The discussion was one of the dozens of breakout sessions today for Creative New Jersey’s Call to Collaboration forum. The two-day event brings together community groups to come up with questions and connect with others to brainstorm solutions.

Creative New Jersey, a statewide initiative of the Geraldine R. Dodge Foundation, did not come up with the agenda for the forum. Individuals did. They wrote down questions, concerns and issues in Newark and then divided into about 50-minute long break out sessions for each topic.

Call to Collaboration began in 2011 on a statewide level, but the forum is now held annually on a local levels in cities like Camden and Paterson. Creative New Jersey Executive Director Elizabeth Murphy said Newark was chosen this year because it’s a pivotal point across so many different sectors and industries.

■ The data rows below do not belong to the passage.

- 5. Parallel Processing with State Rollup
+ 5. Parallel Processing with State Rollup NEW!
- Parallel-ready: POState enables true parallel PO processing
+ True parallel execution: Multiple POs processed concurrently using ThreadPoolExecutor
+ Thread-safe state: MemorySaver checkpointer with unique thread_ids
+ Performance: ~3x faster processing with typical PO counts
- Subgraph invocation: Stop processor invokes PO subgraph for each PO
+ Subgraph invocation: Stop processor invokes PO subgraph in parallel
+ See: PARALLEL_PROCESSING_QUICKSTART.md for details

“It's like a booster shot,” said Murphy. “It helps to deepen those networks, it helps to strengthen those relationships.”

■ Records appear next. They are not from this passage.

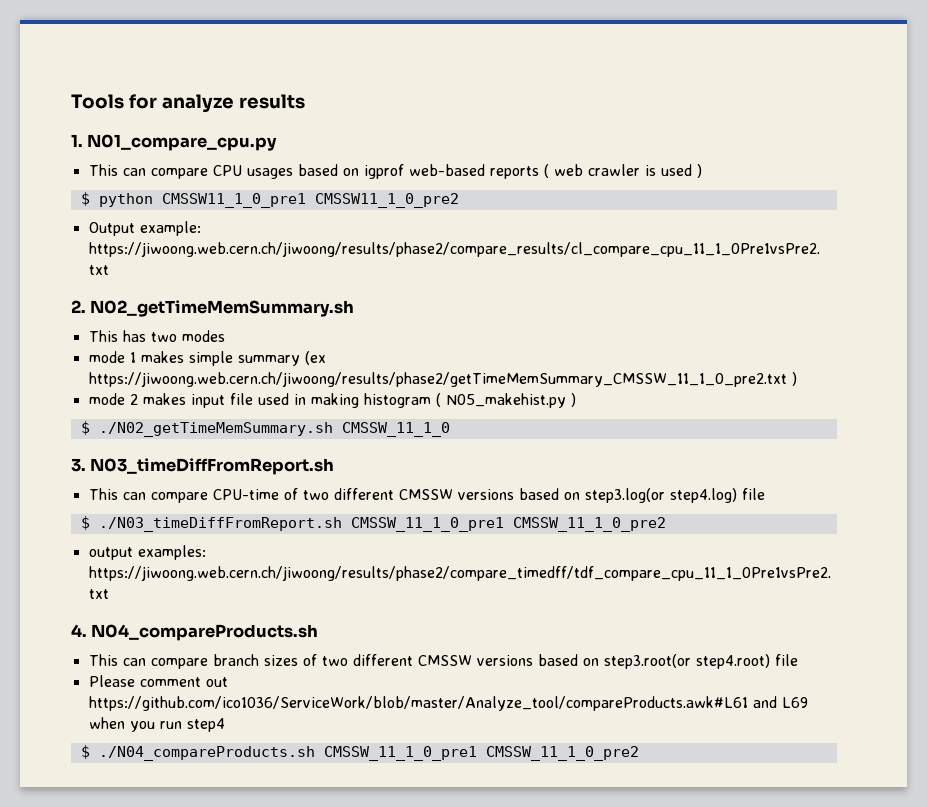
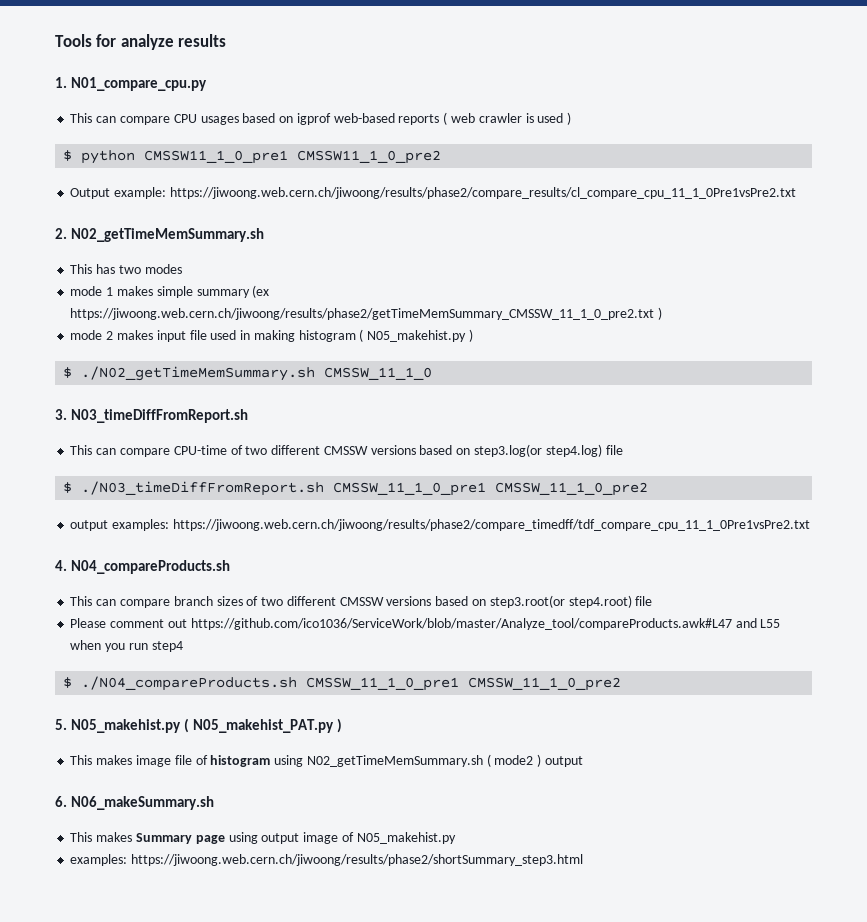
- Please comment out https://github.com/ico1036/ServiceWork/blob/master/Analyze_tool/compareProducts.awk#L61 and L69 when you run step4
+ Please comment out https://github.com/ico1036/ServiceWork/blob/master/Analyze_tool/compareProducts.awk#L47 and L55 when you run step4
+ 5. N05_makehist.py ( N05_makehist_PAT.py )
+ This makes image file of histogram using N02_getTimeMemSummary.sh ( mode2 ) output
+ 6. N06_makeSummary.sh
+ This makes Summary page using output image of N05_makehist.py
+ examples: https://jiwoong.web.cern.ch/jiwoong/results/phase2/shortSummary_step3.html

The questions were a reflection on Newark: How to support adjudicated youth? Or increase voter turnout in local elections? Create healthy communities? Reduce homelessness? Train and support entrepreneurs? Stay on top of Newark’s lead and water issues?

More than 280 adults registered and 80 high school students will attend. Registered groups for the event included Clean Water Action, Girls Scouts Heart of New Jersey, Ironbound Community Corporation, several schools, hospitals, and corporations.

Individuals were encouraged to float around from group to group or even step outside to chat. It was near the water coolers that Newark Arts Executive Director Jeremy Johnson shared an idea about finding - and controlling - art spaces.

“The mayor has talked about this land bank,” Johnson told TAPinto Newark, adding that perhaps artists could purchase vacant, city-owned property on the cheap from that system. “That may be a solution.”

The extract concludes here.